Home › Dialogues › Tea Reviews › A reader's white tea questions › Re: A reader's white tea questions
2011.08.21 at 4:30 pm
#8757
Participant
Hello E,
This is a long question, and I’ll try to answer half of it tonight (it’s 12 midnight HK now) and the other half tomorrow.
My response to Question a).
Silver Needles, like many other teas, have been given names of various funny implications all over the world and I really cannot keep track of them. By the look of the photos in the website you provided, the two teas look like Silver Needles. However, you know look can be deceiving and the photos there are not very detailed or precise in terms of lighting and colour rendition, so it is more difficult. There are green tea look alikes. Please check again the relative pages in the Tea Guardian main site:
“Baihao” means white down, and “Yin-zhen” means silver needles. The site is right with that, BUT you are correct in pointing out that the original name of the tea in China is Baihao Yinzhen; so the English name Silver Needles is a conventional short form. Separating them to name two teas does not seem right to me.
My response to Question b).
First of all, I do not know of a particular varietal (the proper name should be cultivar) named 1 and another name 2. I think maybe that site is trying to make things simple for the customer. Maybe they are not too sure themselves.

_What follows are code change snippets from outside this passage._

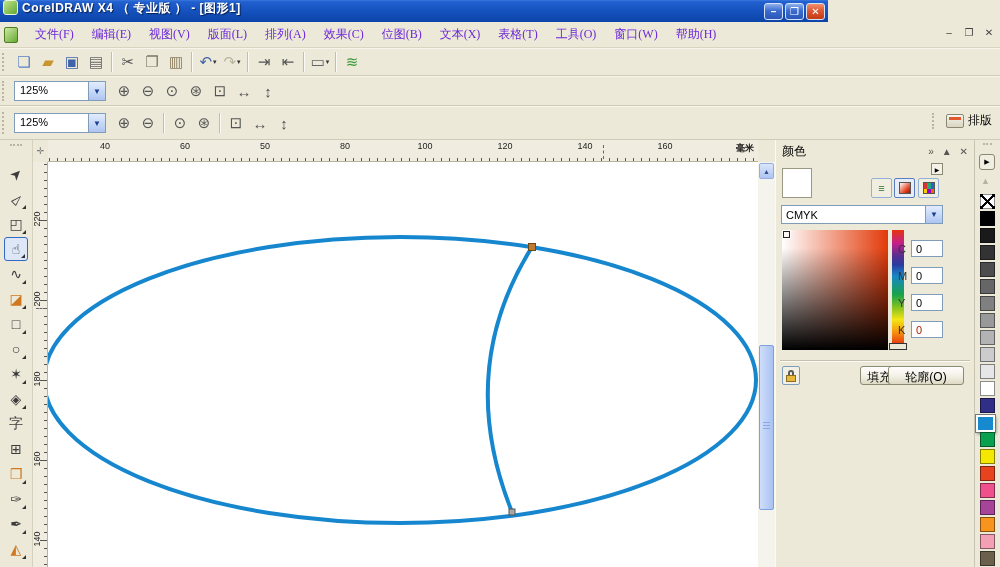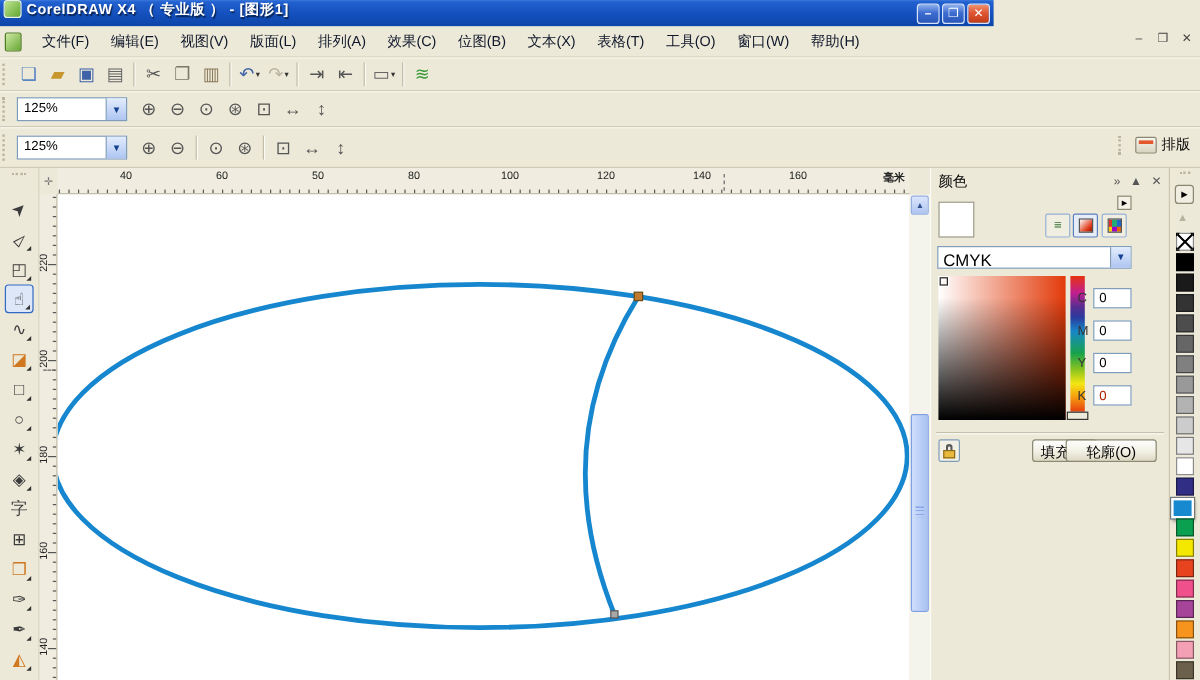--- a/index.html
+++ b/index.html
@@ -25,7 +25,7 @@
     background:#ece9d8; border-bottom:1px solid #d8d4c0; display:flex; align-items:center; }
   #menu-doc-icon { width:14px; height:16px; margin:0 8px 0 4px; border-radius:2px;
     background:linear-gradient(135deg,#cfe9a5,#67a833); border:1px solid #4c7d22; }
-  .menu-item { padding:4px 9px; color:#0f172a; cursor:default; }
+  .menu-item { padding:4px 9px; color:#6d28d9; cursor:default;font-family:Liberation Serif, serif; }
   #menu-win-ctrls { position:absolute; right:4px; top:5px; display:flex; gap:6px; color:#444; font-size:10px; }
   #menu-win-ctrls span { width:14px; text-align:center; }
 

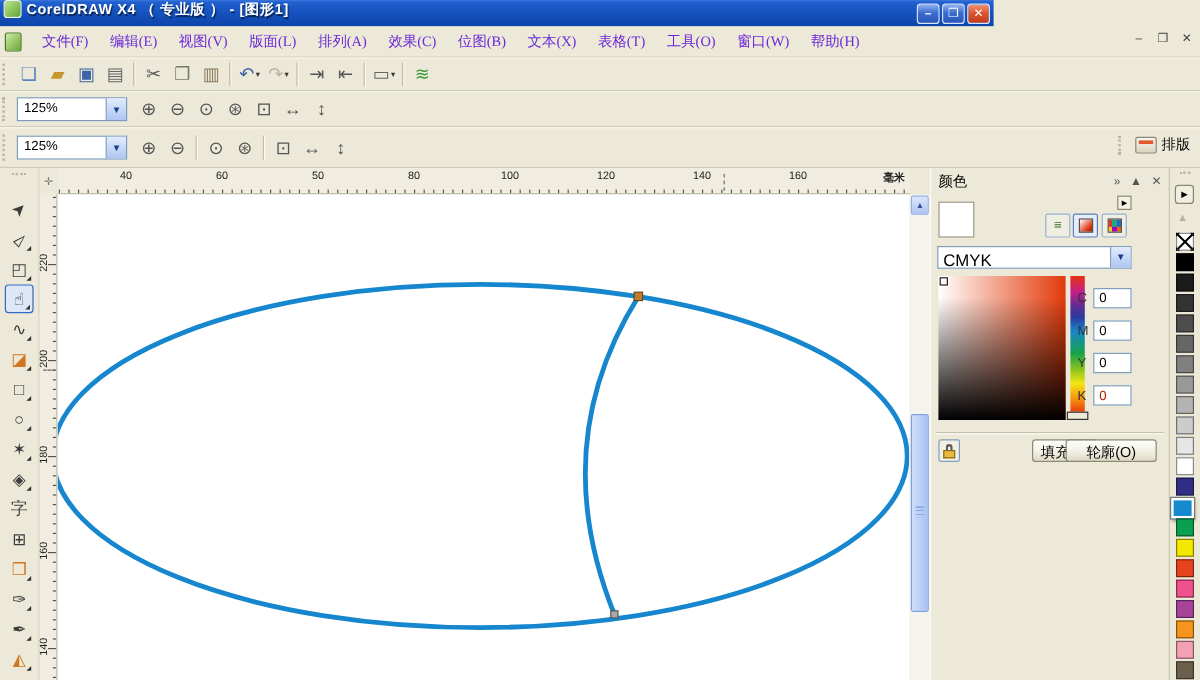--- a/index.html
+++ b/index.html
@@ -112,7 +112,7 @@
       linear-gradient(90deg,#fc0 0 4px,#90c 4px 8px,#e60 8px 12px) bottom/12px 6px no-repeat; }
   #model-select { position:absolute; left:5px; top:65px; width:162px; height:19px; background:#fff;
     border:1px solid #7f9db9; display:flex; }
-  #model-select .val { flex:1; font-size:14px; padding:3px 16px 0 4px; }
+  #model-select .val { flex:1; font-size:11px; padding:3px 16px 0 4px; }
   #model-select .arr { width:17px; background:linear-gradient(180deg,#e2ecfd,#aec5f2);
     border-left:1px solid #7f9db9; color:#16418e; font-size:8px; display:flex; align-items:center; justify-content:center; }
   #color-field { position:absolute; left:6px; top:90px; width:106px; height:120px;

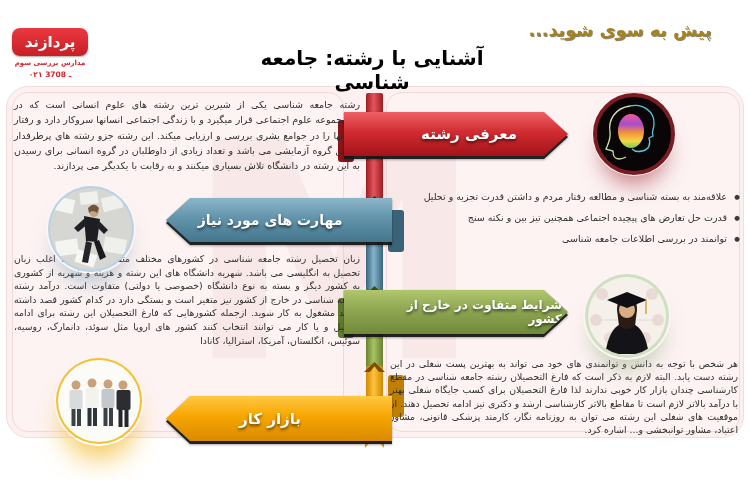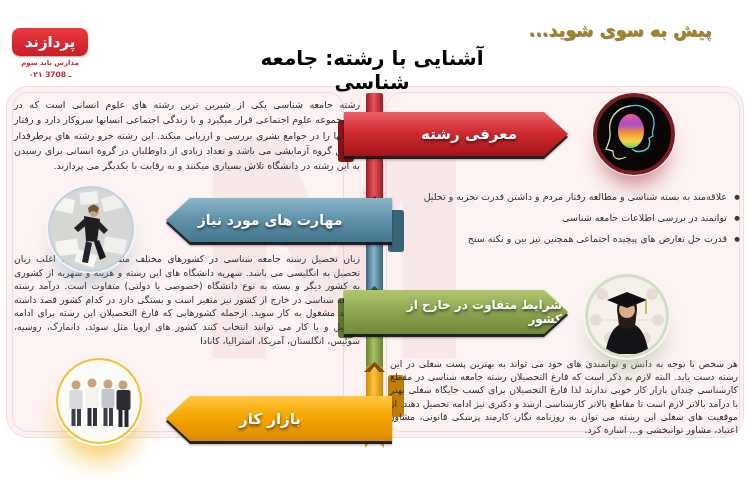--- a/index.html
+++ b/index.html
@@ -100,7 +100,7 @@
   <div class="logo-box">
     <span>پردازند</span>
   </div>
-  <div class="logo-sub">مدارس یابد سوم</div>
+  <div class="logo-sub">مدارس بررسی سوم</div>
   <div class="logo-phone">۰۲۱ ـ 3708</div>
   <div class="slogan">پیش به سوی شوید...</div>
   <div class="title">آشنایی با رشته: جامعه شناسی</div>

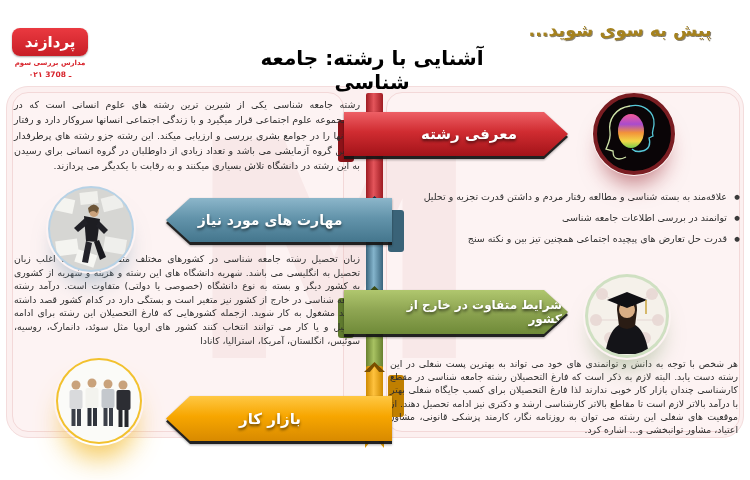--- a/index.html
+++ b/index.html
@@ -136,8 +136,8 @@
   <div class="para" id="p1">رشته جامعه شناسی یکی از شیرین ترین رشته های علوم انسانی است که در زیرمجموعه علوم اجتماعی قرار میگیرد و با زندگی اجتماعی انسانها سروکار دارد و رفتار انسانها را در جوامع بشری بررسی و ارزیابی میکند. این رشته جزو رشته های پرطرفدار در این گروه آزمایشی می باشد و تعداد زیادی از داوطلبان در گروه انسانی برای رسیدن به این رشته در دانشگاه تلاش بسیاری میکنند و به رقابت با یکدیگر می پردازند.</div>
   <div class="bullets">
     <div class="bullet-row">علاقه‌مند به بسته شناسی و مطالعه رفتار مردم و داشتن قدرت تجزیه و تحلیل</div>
+    <div class="bullet-row">قدرت حل تعارض های پیچیده اجتماعی همچنین تیز بین و نکته سنج</div>
     <div class="bullet-row">توانمند در بررسی اطلاعات جامعه شناسی</div>
-    <div class="bullet-row">قدرت حل تعارض های پیچیده اجتماعی همچنین تیز بین و نکته سنج</div>
   </div>
   <div class="para" id="p2">زبان تحصیل رشته جامعه شناسی در کشورهای مختلف متفاوت است اما اغلب زبان تحصیل به انگلیسی می باشد. شهریه دانشگاه های این رشته و هزینه و شهریه از کشوری به کشور دیگر و بسته به نوع دانشگاه (خصوصی یا دولتی) متفاوت است. درآمد رشته جامعه شناسی در خارج از کشور نیز متغیر است و بستگی دارد در کدام کشور قصد داشته باشید مشغول به کار شوید. ازجمله کشورهایی که فارغ التحصیلان این رشته برای ادامه تحصیل و یا کار می توانند انتخاب کنند کشور های اروپا مثل سوئد، دانمارک، روسیه، سوئیس، انگلستان، آمریکا، استرالیا، کانادا</div>
   <div class="para" id="p3">هر شخص با توجه به دانش و توانمندی های خود می تواند به بهترین پست شغلی در این رشته دست یابد. البته لازم به ذکر است که فارغ التحصیلان رشته جامعه شناسی در مقطع کارشناسی چندان بازار کار خوبی ندارند لذا فارغ التحصیلان برای کسب جایگاه شغلی بهتر با درآمد بالاتر لازم است تا مقاطع بالاتر کارشناسی ارشد و دکتری نیز ادامه تحصیل دهند. از موقعیت های شغلی این رشته می توان به روزنامه نگار، کارمند پزشکی قانونی، مشاور اعتیاد، مشاور توانبخشی و... اشاره کرد.</div>

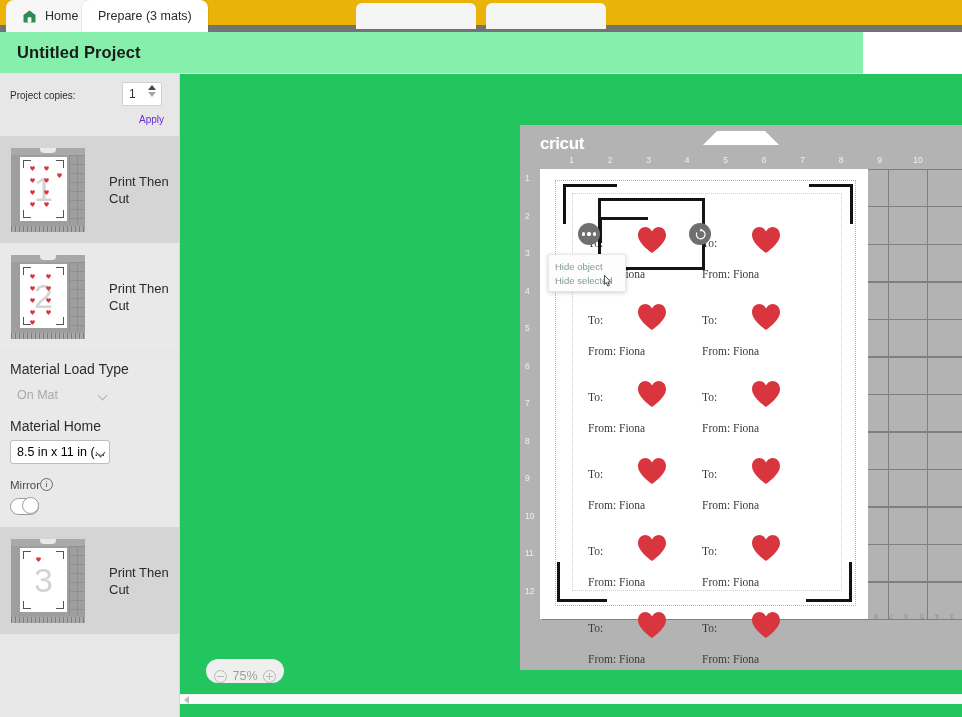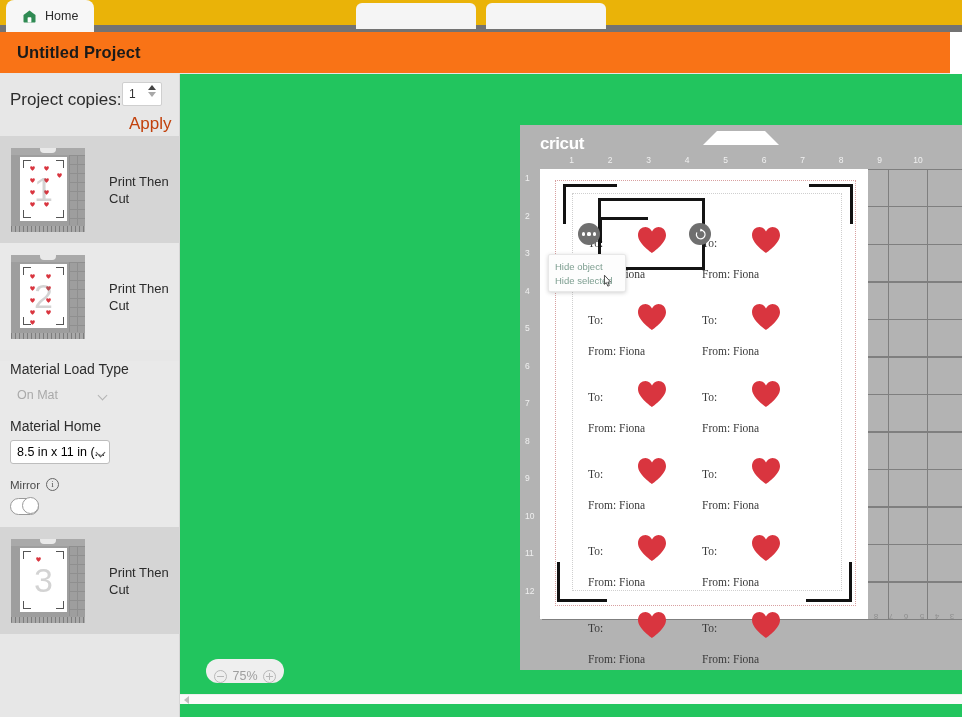--- a/index.html
+++ b/index.html
@@ -203,6 +203,9 @@
       <rect x="7.5" y="11" width="5" height="7" rx="1" fill="#ffffff"></rect>
     </svg>
     <span>Home</span>
+  </div>
+  <div class="tab active">
+    <span>Prepare (3 mats)</span>
   </div>
   <div class="tabstrip-rest">
     <div class="ghosttab" style="left:170px;width:120px;"></div>

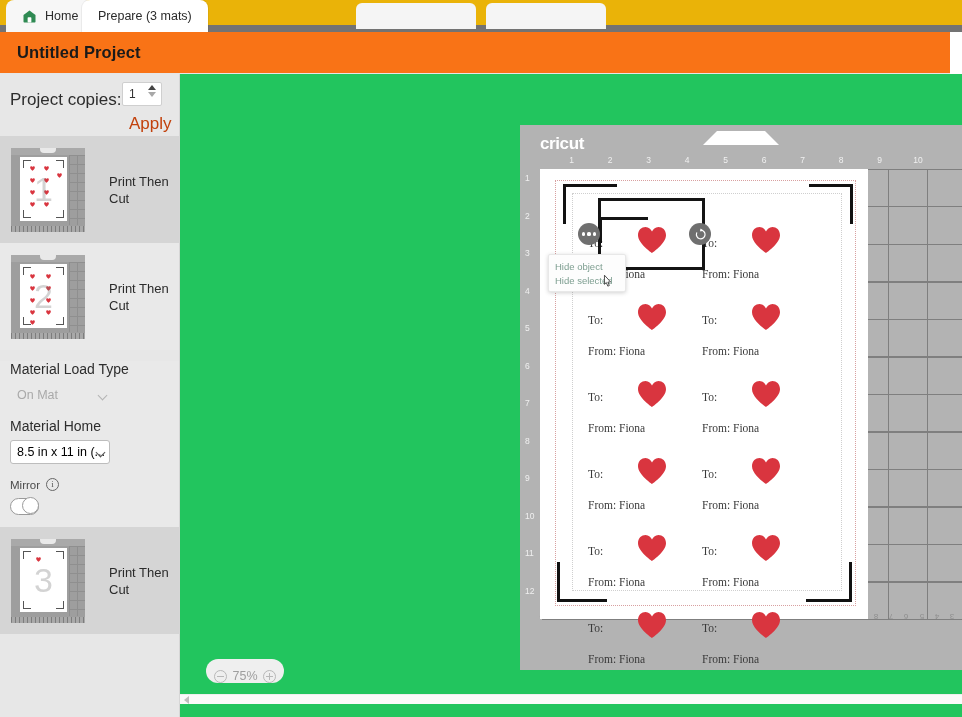--- a/index.html
+++ b/index.html
@@ -20,8 +20,8 @@
      border-radius:6px 6px 0 0; }
 
   
-  .titlebar { position:absolute; left:0; top:32px; width:950px; height:42px;
-    background:#f97316; border-bottom:1px solid #e6e6e6; }
+  .titlebar { position:absolute; left:0; top:32px; width:863px; height:42px;
+    background:#86efac; border-bottom:1px solid #e6e6e6; }
   .ptitle { position:absolute; left:17px; top:11px; font-size:16.5px;
     font-weight:bold; color:#1a1a1a; letter-spacing:.1px; }
 

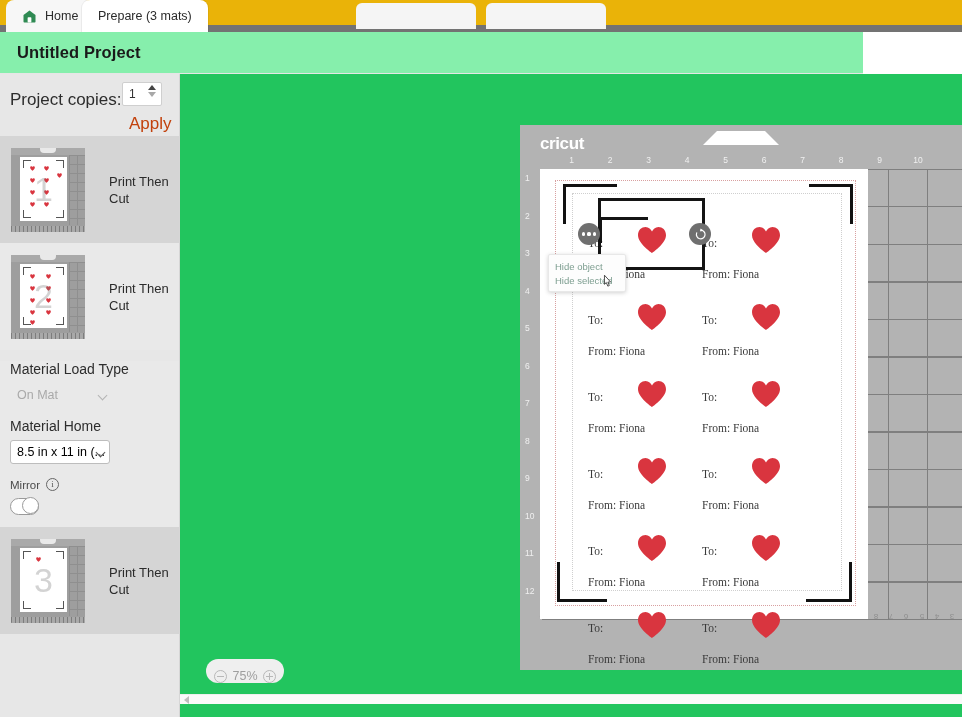--- a/index.html
+++ b/index.html
@@ -32,7 +32,7 @@
      background:#b9a0a6; }
 
   .copies-row { position:relative; height:62px; }
-  .copies-label { position:absolute; left:10px; top:16px; font-size:17px; color:#2d2d2d; }
+  .copies-label { position:absolute; left:10px; top:16px; font-size:10px; color:#2d2d2d; }
   .stepper { position:absolute; left:122px; top:8px; width:40px; height:24px;
     background:#fff; border:1px solid #cfcfcf; border-radius:2px; }
   .stepper .val { position:absolute; left:6px; top:4px; font-size:12px; color:#333; }

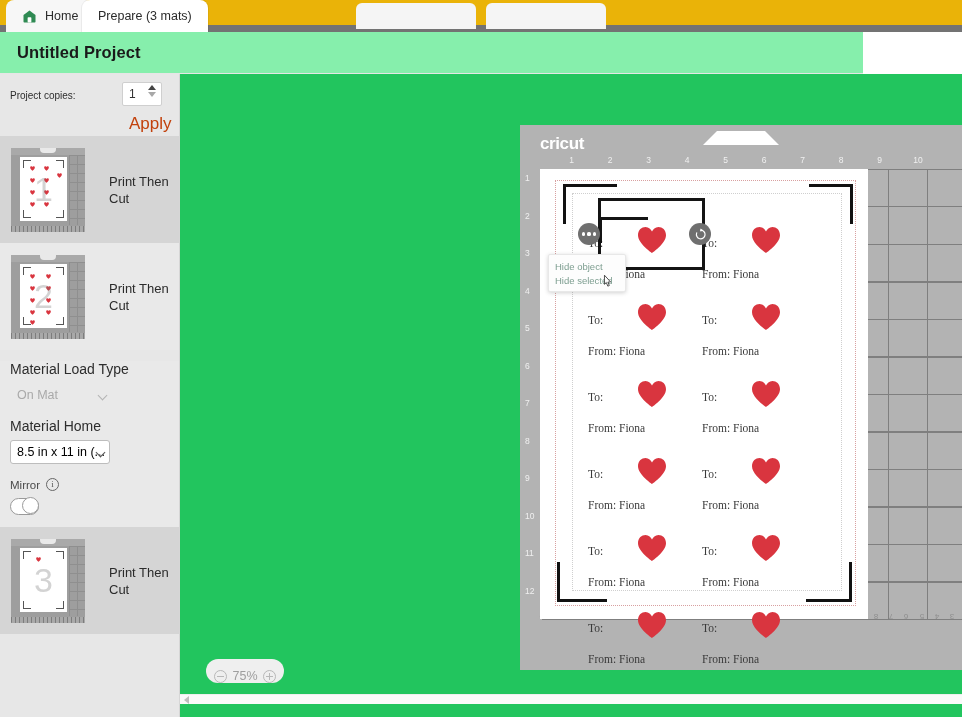--- a/index.html
+++ b/index.html
@@ -42,7 +42,7 @@
     border-bottom:5px solid #444; }
   .ar-dn { width:0;height:0;border-left:4px solid transparent;border-right:4px solid transparent;
     border-top:5px solid #a8a8a8; }
-  .apply { position:absolute; left:129px; top:40px; font-size:17px; color:#c2410c; }
+  .apply { position:absolute; left:139px; top:40px; font-size:10px; color:#6d28d9; }
 
   .mat-item { position:relative; display:flex; align-items:center; height:107px;
     padding-left:11px; background:#e3e3e3; }

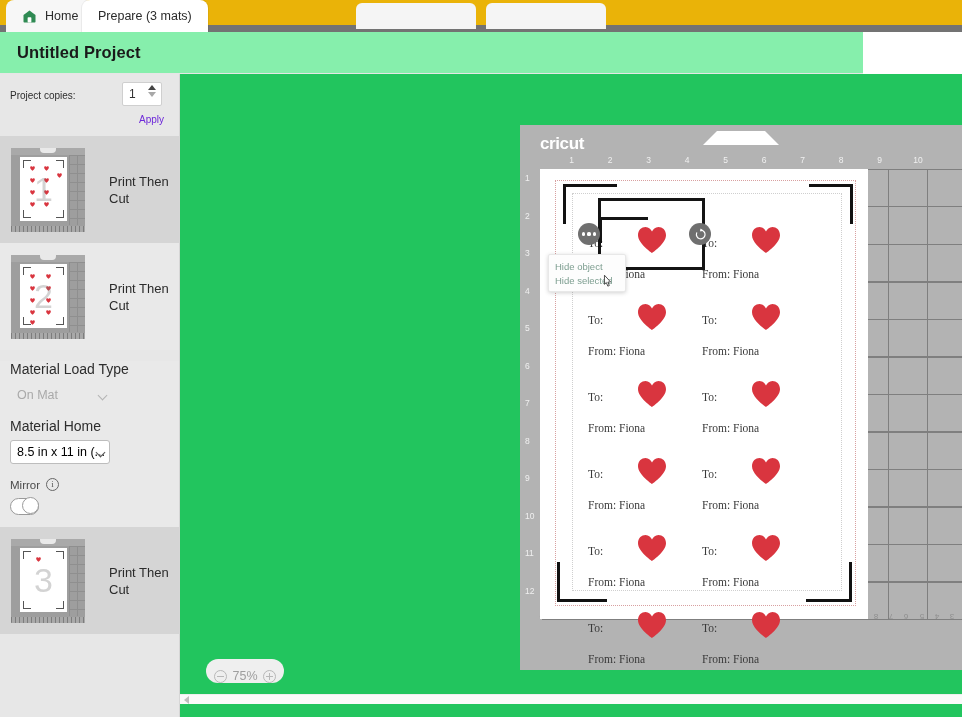--- a/index.html
+++ b/index.html
@@ -80,7 +80,7 @@
     transform:rotate(45deg); }
   .dd.disabled .chev { border-color:#b3b3b3; }
 
-  .mirror-row { margin:14px 4px 0 10px; display:flex; align-items:center; gap:6px; }
+  .mirror-row { margin:14px 4px 0 10px; display:flex; align-items:center; }
   .mirror-lbl { font-size:11.5px; color:#4a4a4a; }
   .info-ico { width:13px; height:13px; border:1.2px solid #666; border-radius:50%;
     font-size:9px; line-height:11px; text-align:center; color:#555;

The two most used cultivars for producing Silver Needles are Fuding Dabai and Zhenghe Dabai. These are turf oriented cultivar: people who employ the specific cultivar have turf preference in production styles. Fuding and Zhenghe are two separate regions. Each pride themselves of the local styles. The Fuding one is lighter oxidation and the Zhenghe one longer. So the latter is darker in leaf colour (so more greyish) and the former one paler. In terms of taste, the latter is stronger, longer. The former softer and more floral.
None is better than the other; people just have taste preference.
HOWEVER, I am NOT sure that the genuine Zhenghe version is so easily available in a small CA web store who is consistently mixing up light colour green tea as white teas in their catalogue. Genuine and traditional Zhenghe version is quite scarce these days; a buyer has to know his/her way quite well and has a distinct market need to buy such product.